I have the Skyray King and I used cheap unprotecteds for a while at first (until switching to Tenergy 2600s Protected). Only negative thing with the former was short runtime, but never any troubles. Since its a regulated driver, output was the same. But as long as they are not in a series, it doesn’t matter. Unprotecteds give a touch better output in most of my lights.

It is not very common. I think Fasttech does it to show they are using authentic cells. I have protected Panasonic NCR18650B’s, protected Sanyo UR18650FM’s, and protected Sanyo UR18650ZT’s all from Fasttech with the clear wrapping. They are definitely slightly wider than a an unprotected version of the same cell, however, out of all the flashlights I own (see signature), the only light they have not fit in is my DQG 18650 from CNQG. The only cells I have (see signature) that fit that light are Trustfire protected flames, due to the light having a very narrow battery tube. My only issue with the Fasttech protected cells from a quality standpoint is that their protection circuits are pretty chintzy. They get bent inwards easily and just seem to be very cheaply made and flimsy.

If you look at the batteries page of my signature, I measure all of my batteries with a digital caliper and you can see the differences in length and width. I think you will find the Fasttech protected cells are minimally wider. The bigger concern is the size of their protection circuit. It is fairly tall and combined with their button tops, they make for the longest batteries I own. Again, this has not been an issue with *ANY*of my lights, save for the DQG 18650, but it does make for a snug fit in some of my lights with battery carriers.

I have all of the lights you mentioned, save for the Fenix TK75, and the Fasttech protected cells fit all of them with no problems.

Personally, I will only buy Redilast 3400’s from Jason at EDC+ (he owns the Redilast brand) now because he is so anal about quality control, having the highest quality proprietary protection circuits, and hand testing all of his batteries before shipping them. They cost more, but peace of mind is important to me when carrying around something that has the same explosive force as an equivalent amount of TNT in my pocket.

If I were to not buy Redilast 3400’s, I would probably buy Keeppower 3400’s from for $22.99 a pair. That is a good price for a premium 3400. Fasttech also has re-wrapped 3100’s with higher quality protection circuits and better button tops for $16.86 a pair.

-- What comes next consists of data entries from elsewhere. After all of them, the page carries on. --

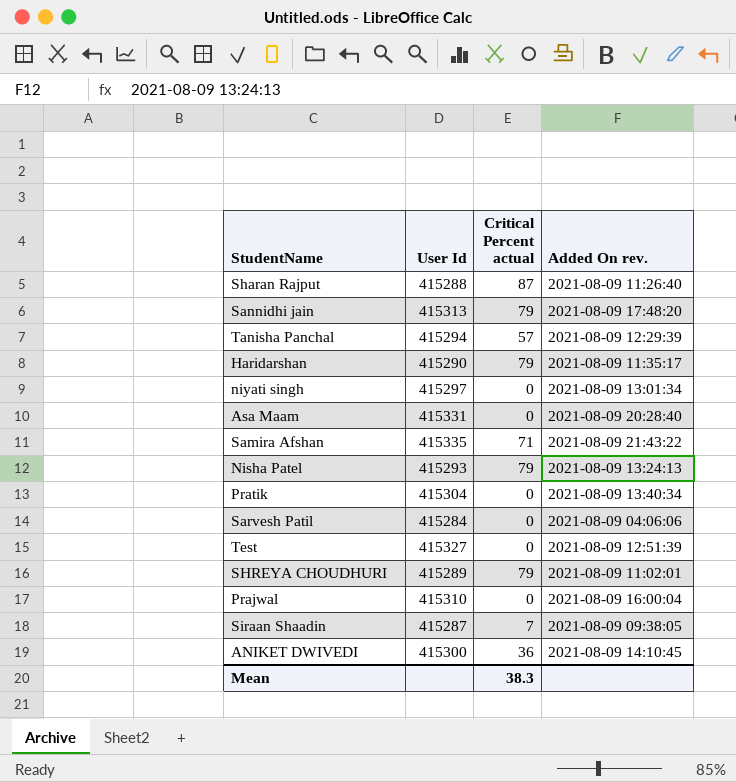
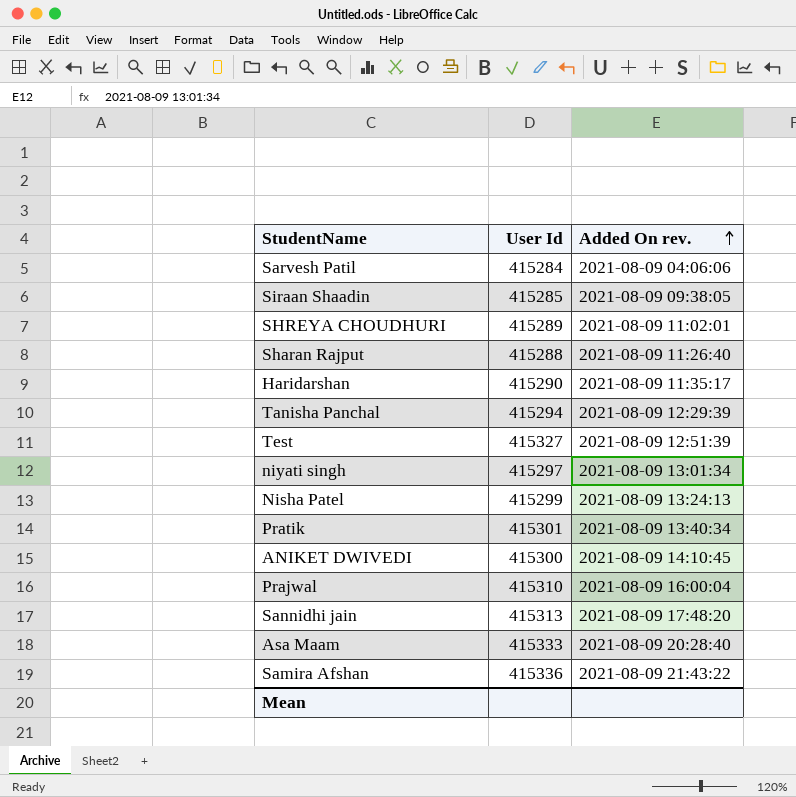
row order: none -> Added On rev. ascending
column Critical Percent actual | position: 3 -> none
Siraan Shaadin | User Id: 415287 -> 415285
Nisha Patel | User Id: 415293 -> 415299
Pratik | User Id: 415304 -> 415301
Asa Maam | User Id: 415331 -> 415333
Samira Afshan | User Id: 415335 -> 415336

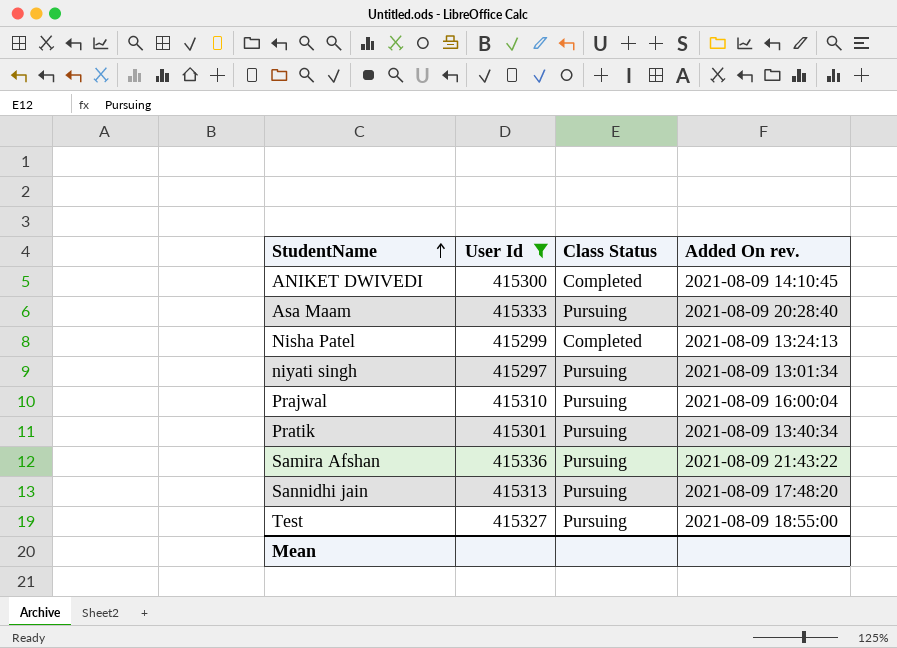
filter: none -> User Id >= 415297
row order: Added On rev. ascending -> StudentName ascending
column Class Status | position: none -> 3
Test | Added On rev.: 2021-08-09 12:51:39 -> 2021-08-09 18:55:00

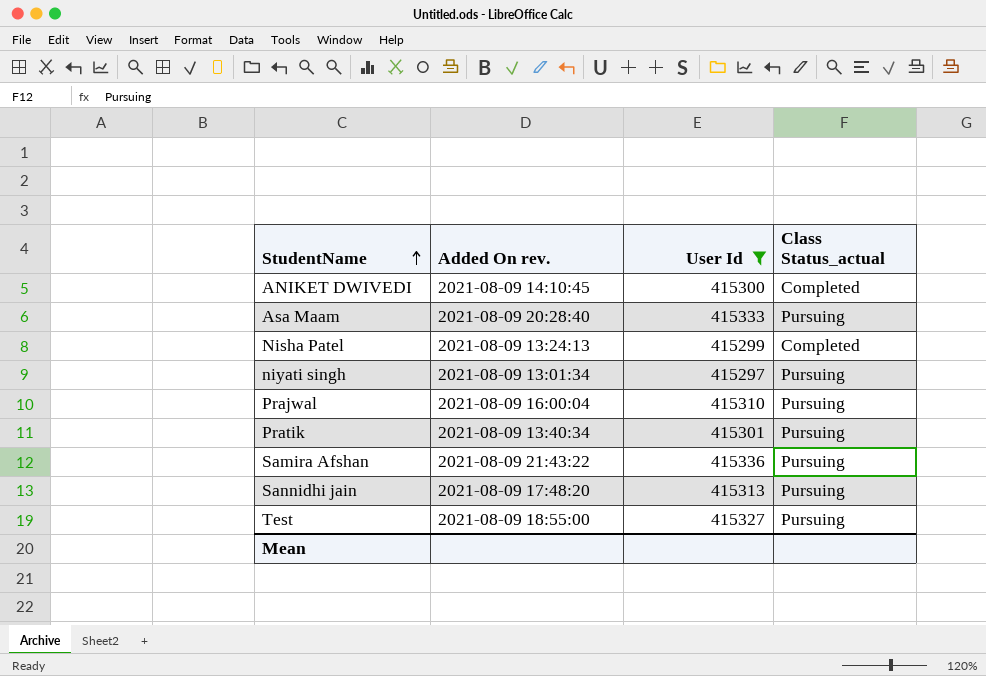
column Added On rev. | position: 4 -> 2
column name: Class Status -> Class Status_actual

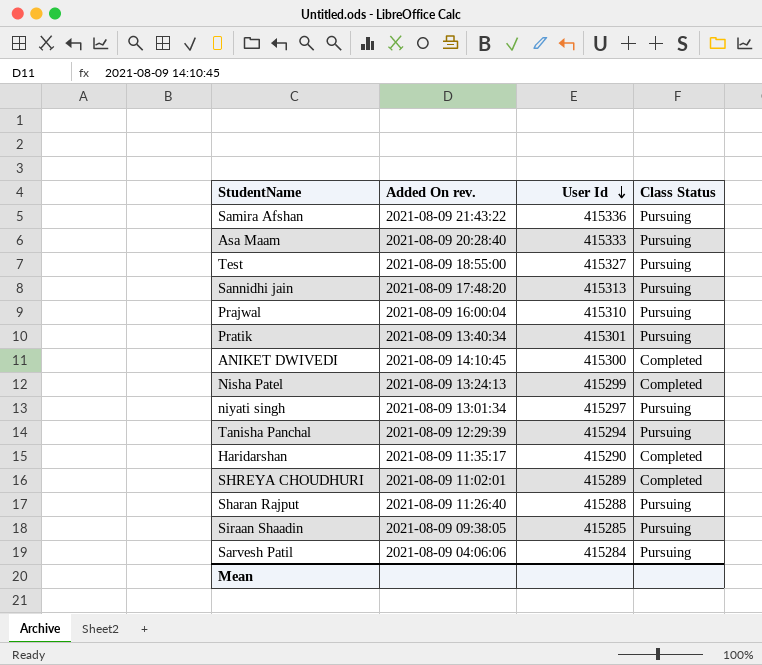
filter: User Id >= 415297 -> none
row order: StudentName ascending -> User Id descending
column name: Class Status_actual -> Class Status

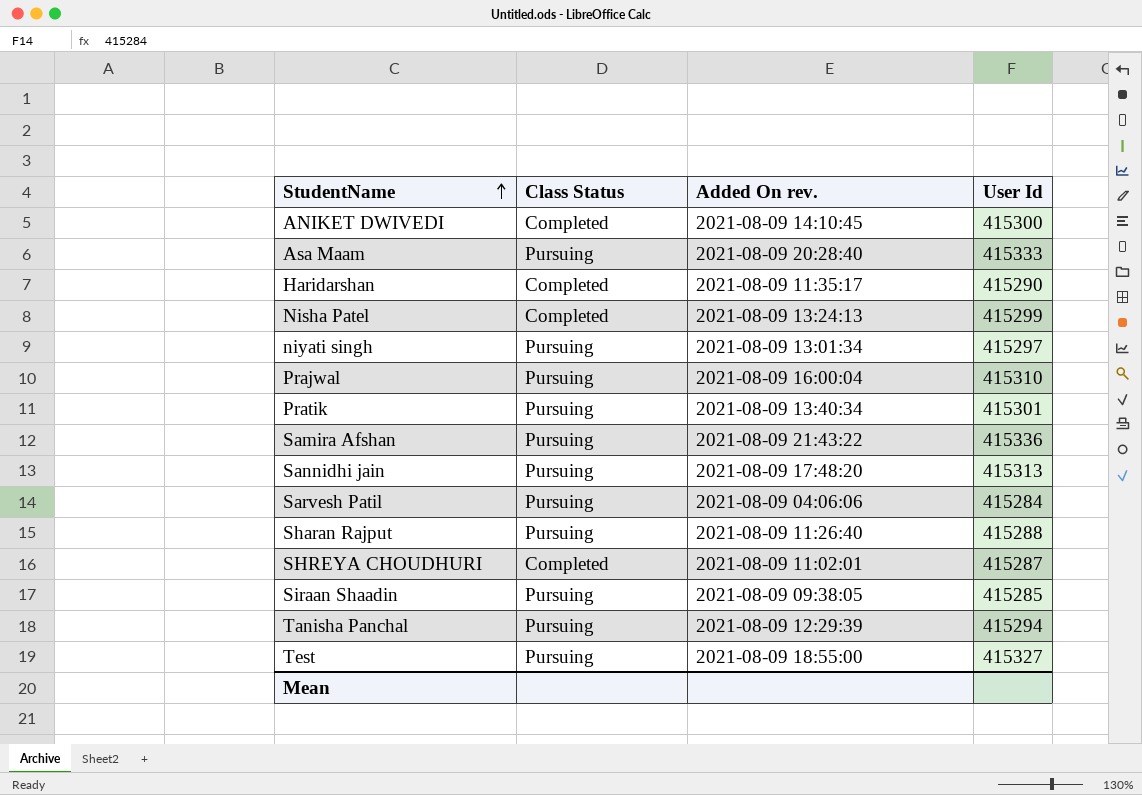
row order: User Id descending -> StudentName ascending
column Class Status | position: 4 -> 2
SHREYA CHOUDHURI | User Id: 415289 -> 415287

I think those would be worth the extra $2 a pair over the Fasttech clear wrapped ones.

>>>>>Have you ever had problems with old stock that may have
>>>>>>been produced years ago? I guess for under $2 per cell it’s
>>>>>>>not a big deal but AFAIK they can deteriorate even in storage.

Old stock … I don’t buy that much, so I’m really not concerned whether it’s two days old or 4 years old. (Although I did buy about 30 of those new Panasonic 2900s when the packs were going for like 8 bucks or so.)

If it’s crapola, I just toss it. My investment: maybe 15 minutes per pack, plus I REALLY enjoy the whole battery hunt and pack-disassembly thing.

Hunting for batteries to me is like looking for gold. Sometimes you get a bunch of rocks; other times you get gold. But if you don’t look, you’ll always get nothing. :wink:

But I also realize, that recycle-bin diving and cracking packs isn’t for everyone.